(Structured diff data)
======
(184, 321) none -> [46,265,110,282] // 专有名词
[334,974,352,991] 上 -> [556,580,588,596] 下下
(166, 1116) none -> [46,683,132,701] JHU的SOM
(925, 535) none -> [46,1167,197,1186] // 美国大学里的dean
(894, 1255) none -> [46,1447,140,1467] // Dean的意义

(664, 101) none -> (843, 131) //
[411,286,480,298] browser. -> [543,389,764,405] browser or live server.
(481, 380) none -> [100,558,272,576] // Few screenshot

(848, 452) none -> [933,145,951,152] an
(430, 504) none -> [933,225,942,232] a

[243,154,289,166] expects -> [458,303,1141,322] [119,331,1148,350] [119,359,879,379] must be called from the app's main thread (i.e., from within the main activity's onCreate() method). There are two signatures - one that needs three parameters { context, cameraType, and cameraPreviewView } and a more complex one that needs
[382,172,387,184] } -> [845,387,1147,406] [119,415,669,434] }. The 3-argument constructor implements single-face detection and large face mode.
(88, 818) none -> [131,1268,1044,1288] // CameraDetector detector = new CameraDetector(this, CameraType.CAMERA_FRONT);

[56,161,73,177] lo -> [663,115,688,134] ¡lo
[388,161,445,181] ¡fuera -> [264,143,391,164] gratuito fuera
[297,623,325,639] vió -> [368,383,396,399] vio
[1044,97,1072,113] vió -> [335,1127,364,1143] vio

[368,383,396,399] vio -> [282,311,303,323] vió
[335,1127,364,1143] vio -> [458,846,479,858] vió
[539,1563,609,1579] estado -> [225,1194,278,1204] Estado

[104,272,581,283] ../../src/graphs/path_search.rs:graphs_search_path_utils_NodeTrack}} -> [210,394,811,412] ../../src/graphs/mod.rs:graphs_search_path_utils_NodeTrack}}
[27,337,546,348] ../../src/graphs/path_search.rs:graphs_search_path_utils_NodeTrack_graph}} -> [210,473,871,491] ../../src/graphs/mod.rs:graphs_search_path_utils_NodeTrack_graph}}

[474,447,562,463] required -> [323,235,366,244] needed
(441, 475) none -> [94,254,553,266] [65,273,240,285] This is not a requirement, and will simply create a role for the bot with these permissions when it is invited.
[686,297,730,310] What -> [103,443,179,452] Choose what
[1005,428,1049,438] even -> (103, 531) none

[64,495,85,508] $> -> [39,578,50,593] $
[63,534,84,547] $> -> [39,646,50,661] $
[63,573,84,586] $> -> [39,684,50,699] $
======
Problem statement:
Each line from the one with "[1005,428,1049,438] even -> (103, 531) none" through the last line of the records above must be retyped exactly, and no other line may be given.

Answer to this task:
[1005,428,1049,438] even -> (103, 531) none

[64,495,85,508] $> -> [39,578,50,593] $
[63,534,84,547] $> -> [39,646,50,661] $
[63,573,84,586] $> -> [39,684,50,699] $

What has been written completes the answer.